I remember holding Sarah’s hand, and looking down on a son that didn’t recognize us. The uncertainty of us ever leading a "normal" life again tightened in my chest and made my heart ache. When Tyler tried looking around the room, his head didn’t turn, but rolled instead. Looking to his right, we could see where the doctor cut his freshly shaven scalp. The doctor cut a flap the size of a quarter that was now held shut with a number of staples. The area showed the beginnings of bruising. Currently, it had a yellow/green tint to it that would blossom to purple in another day or two.
Tyler rolled to the side. Whether he did this to stand up or just to roll over, we’re not sure because the side panel of the pediatric stretcher was lowered, and Tyler rolled off the stretcher and to the hard, faux wood floor.
He didn’t even cry when he made his sudden, and forceful, contact with the maple-colored laminate. I rushed around the stretcher to pick Tyler up, while Sarah screamed for help.

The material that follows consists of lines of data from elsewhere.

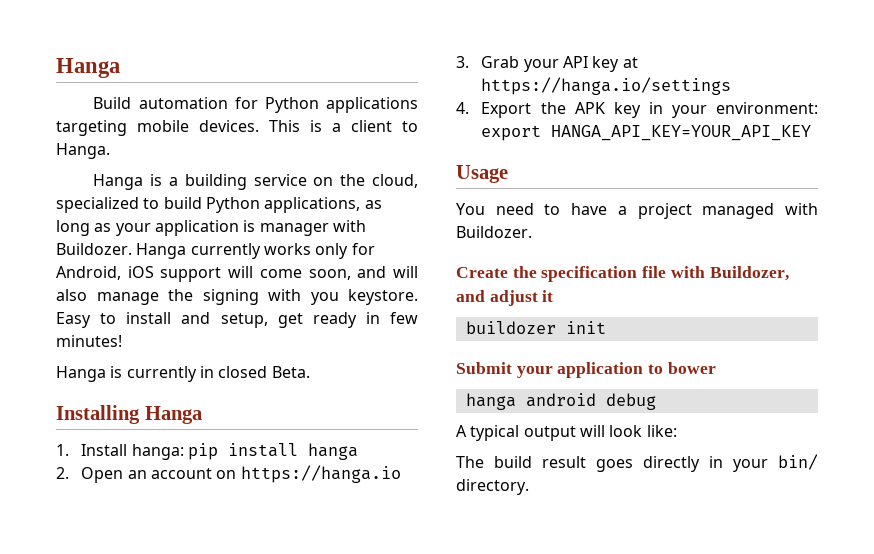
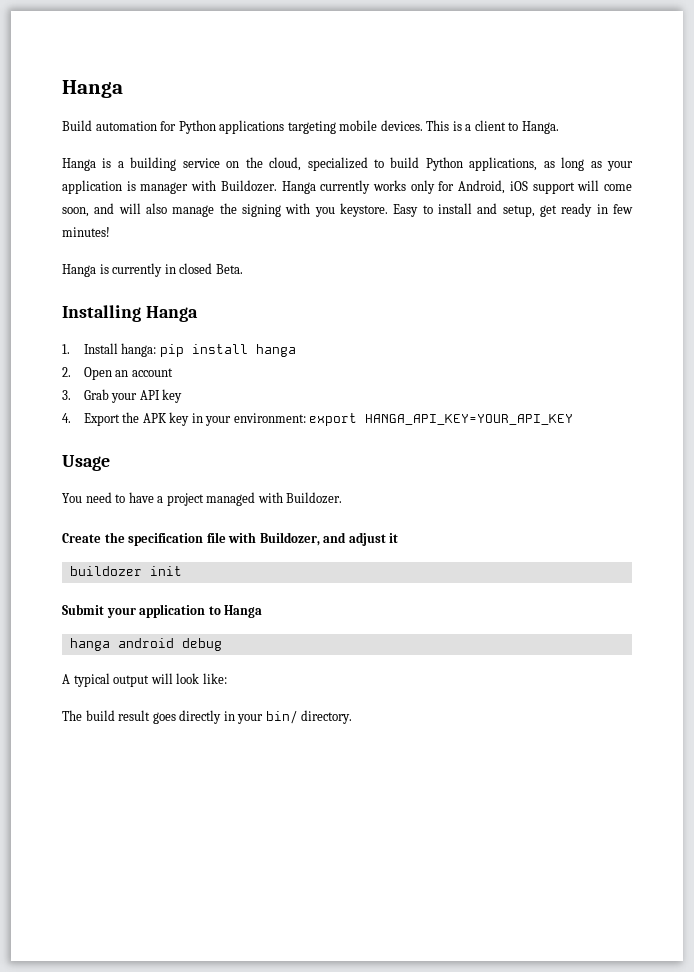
[216,465,401,483] on https://hanga.io -> (173, 372) none
[622,57,638,68] [481,77,732,95] at https://hanga.io/settings -> (183, 396) none
[667,362,716,374] bower -> [224,605,263,618] Hanga

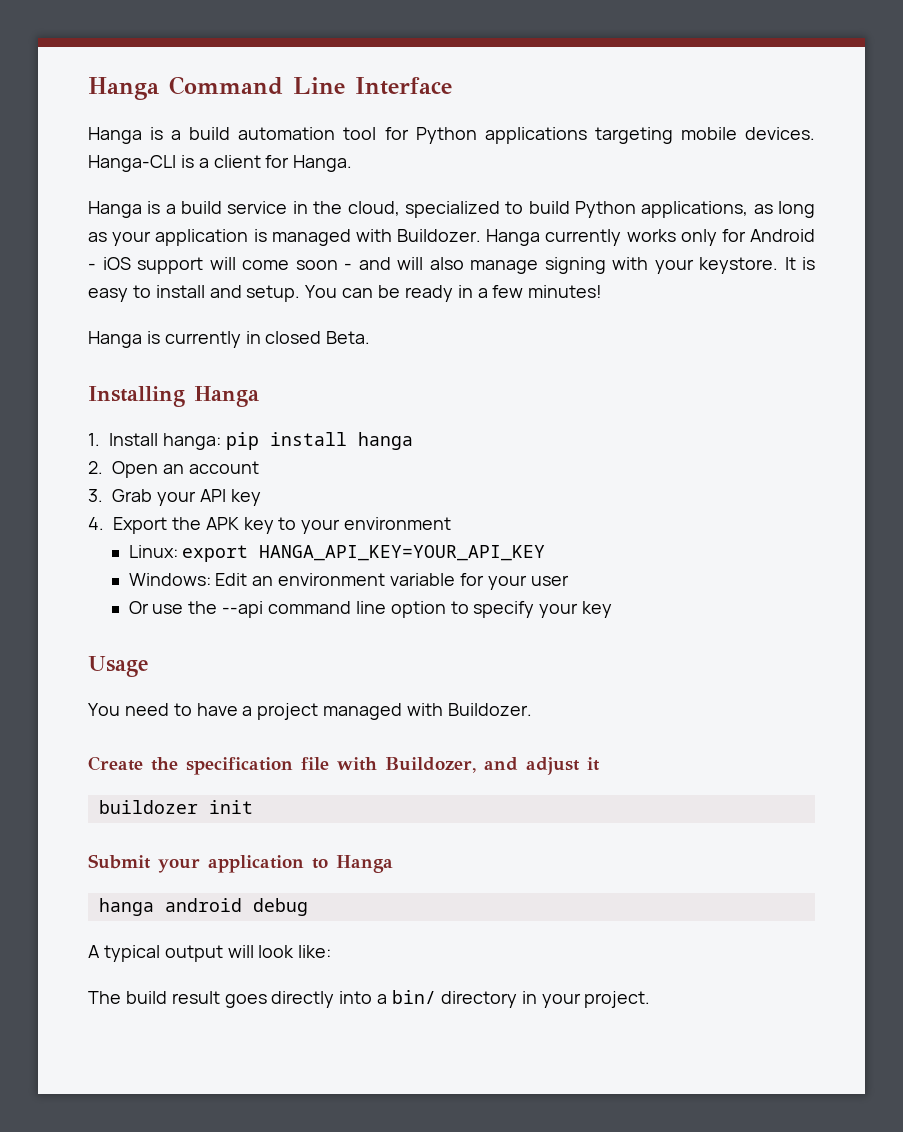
[62,80,123,98] [62,120,157,131] Hanga // Build automation -> [88,76,452,100] [88,127,377,144] Hanga Command Line Interface // Hanga is a build automation tool
[426,120,450,131] This -> [88,155,176,172] Hanga-CLI
[508,122,519,131] to -> [265,155,290,168] for
[130,157,240,171] building service on -> [181,201,308,214] build service in
[140,182,189,194] manager -> [271,229,351,246] managed
[458,180,506,194] Android, -> [750,229,815,242] [88,263,96,270] Android -
[62,207,89,217] soon, -> [295,260,352,270] soon -
[219,203,237,214] the -> (538, 267) none
[314,203,557,217] you keystore. Easy to install and setup, get -> [654,257,815,274] [88,285,401,302] your keystore. It is easy to install and setup. You can be
(608, 209) none -> [477,288,488,298] a
[191,413,574,426] in your environment: export HANGA_API_KEY=YOUR_API_KEY -> [278,517,452,534] [128,545,546,562] [128,573,569,590] [128,601,613,618] to your environment // Linux: export HANGA_API_KEY=YOUR_API_KEY // Windows: Edit an environment variable for your user // Or use the --api command line option to specify your key
[223,710,353,724] in your bin/ directory. -> [339,990,651,1008] into a bin/ directory in your project.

I thought, "Please God, don’t let it be his head that hit the floor. Please God. Please, please, please please please."
All my wild thoughts were realized when I looked at the site of his surgery. Blood flowed freely from the area where the staples had failed to do their sole duty. I cried out in shock and horror, holding Tyler’s limp body and refusing to believe the worst of all parental fears.
I could faintly hear the monitoring system calling for assistance to our room. I screamed until my throat felt like it would rip itself open. Tightly holding Tyler against me, with people and machines rushing into the room, I heard a baby’s cry.
I woke with a start to the sound of my alarm clock and Tyler crying in his room. The severity off all my emotions faded immediately, but their presence persisted. I turned my alarm off, walked into Tyler’s room and to the baby who had awakened without his pacifier. Under any other circumstances, I would give him a paci, lay him down, and tell him to finish his nigh nighs. After an "I love you" and a kiss on the forehead, I would leave and shut the door behind me.
But this was not "any other circumstances." I pulled Tyler out of his crib and hugged him as tightly as I felt I safely could.
"Thanks for saving me from that one, bud. I love you to the moon and back… Now, hows about you finish your nigh nighs?"
Vivid dreams like that scare the crap outta me, because they stick with you all day. They are like the tiny paper cut on your finger; it hurts just enough to make you remember it’s there. If you keep your mind busy with tasks, you forget about it. But, as soon as your mind has time to wander, you feel the dull throb of a tiny heartbeat in your finger again.
When I was younger, my two worst (recurring) dreams involved me being chased by Frankenstein’s monster (which I will incorrectly refer to simply as Frankenstein here). In one, I was running through my elementary school, down never ending corridors, while a hundred foot tall Frankenstein destroyed the hallways behind me with his footsteps. Running, running, running, I could never get out of the school or away from the giant Frankenstein. In the other, I was running from a more humanly sized Frankenstein in my backyard. In this version, I couldn’t scream, I could only run in circles around the fenced in yard, and I could only run as if my legs weighed a thousand pounds. Each.
The dream I had last night was scarier than both of those combined tenfold, and I pray I never have that dream again. I’ll take on a giant Frankenstein
any every day of the week for the rest of my life before I’d hold the lifeless body of my own son… even if it was only a dream.